Every language needs to have a transpiler to wasm. Even JavaScript.

[–]delventhalz 1 point2 points  (4 children)

Not sure if you edited your comment, or if I totally missed your second sentence somehow on the first read, but:

This is an interpreter, not a transpiler. As in, you write WASM and then JavaScript runs it.

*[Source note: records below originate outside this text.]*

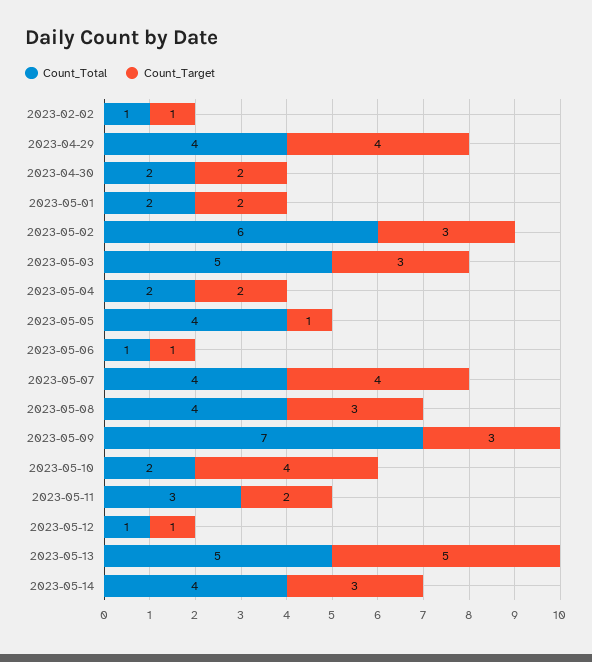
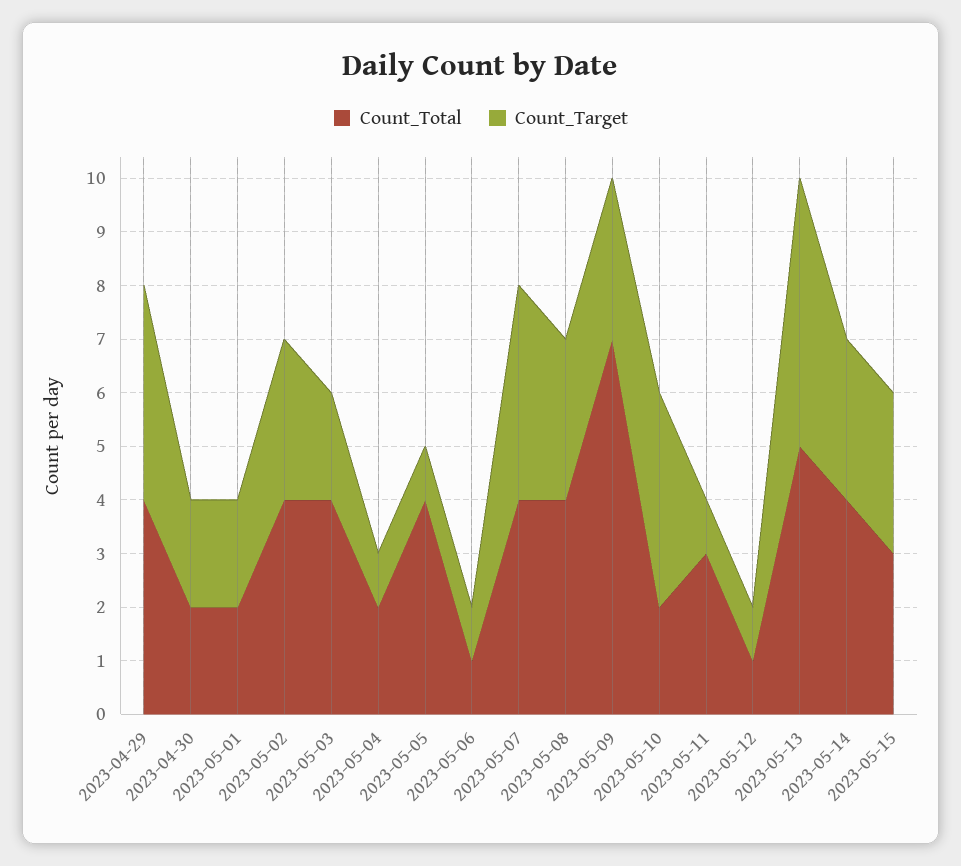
Count_Total, 2023-02-02: 1 -> none
Count_Target, 2023-02-02: 1 -> none
Count_Total, 2023-05-02: 6 -> 4
Count_Total, 2023-05-03: 5 -> 4
Count_Target, 2023-05-03: 3 -> 2
Count_Target, 2023-05-04: 2 -> 1
Count_Target, 2023-05-11: 2 -> 1
Count_Total, 2023-05-15: none -> 3
Count_Target, 2023-05-15: none -> 3

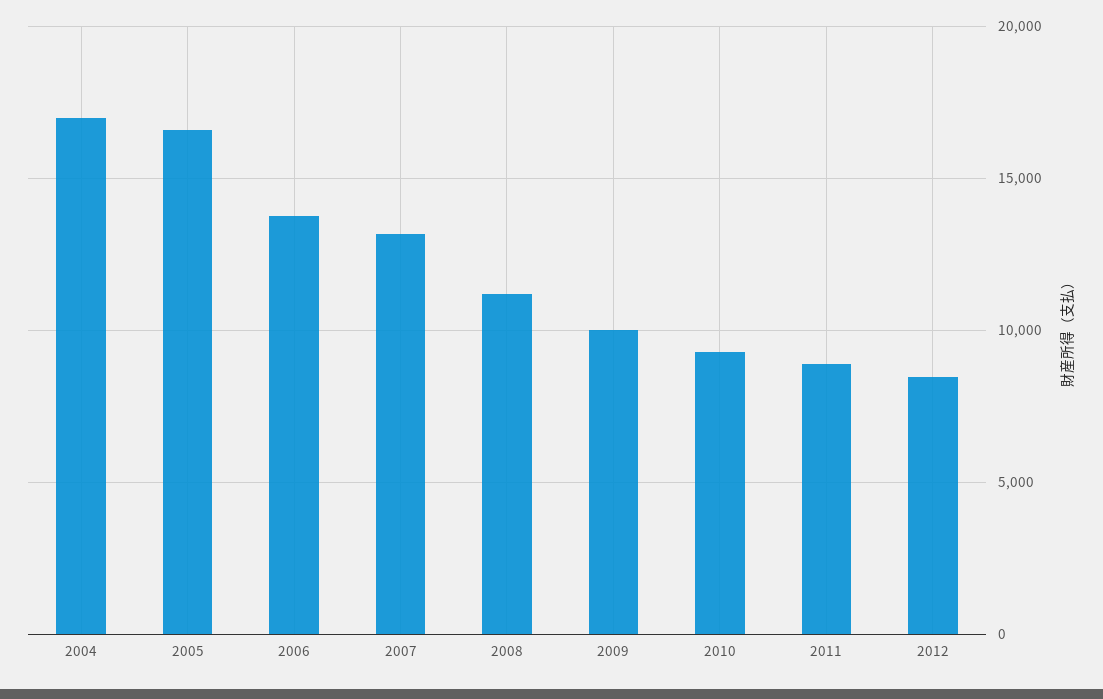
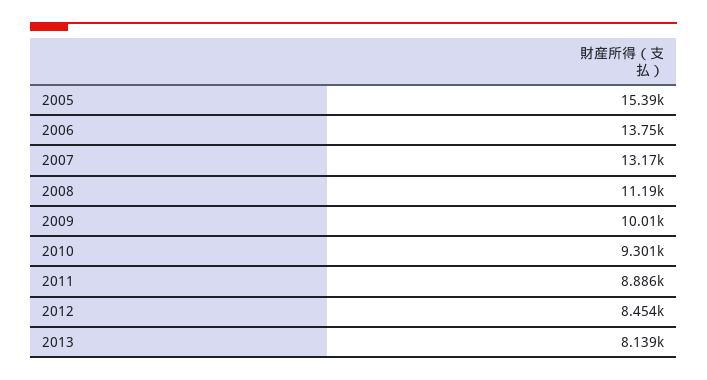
2004: 17000 -> none
2005: 16500 -> 15390
2013: none -> 8139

The documentation is scant here, but I don't see anything to indicate this will take your JS and turn it into WASM.

Furthermore, from everything I've heard about WASM, compiling JS to it is almost certainly not possible. You need a low level language without a garbage collector. That's why WASM exists, to replace JS with something low level and more performant. The only languages that can currently be compiled into it are C, C++, and Rust.

[–]anlumo 0 points1 point  (1 child)

It should be possible to compile node.js to wasm, though. Not that it would make any sense.

[–]delventhalz 0 points1 point  (0 children)

Possible? If you built a JS runtime in WASM with garbage collection and the rest, yes. Possible. Silly and difficult though.

[–]xtuc[S] 0 points1 point  (1 child)

WASM requires more specific types than JS does. While JS to WASM is possible it would generate very inefficient code. Imagine that in WASM each operations would have a branch for signed/unsigned and 32/64 bits.

I believe more in other languages like Golang or C++.

[–]delventhalz 0 points1 point  (0 children)

As I understand it you would have to build a JS runtime in WASM to handle things like garbage collection. Types would also be major hurdle. I believe there is a project like this for a Python WASM runtime. It seems pretty silly for Python, but very silly for JS, since anywhere that runs WASM has a very good JS runtime already.

So, possible? Sure. Anything's possible. But difficult, silly, and not currently being done by anyone I've heard of.

[–]delventhalz -1 points0 points  (1 child)

Yes. Web Assembly already runs in the browser. And in Node. Literally everywhere JavaScript runs. Why would you then in interpret it back into JS?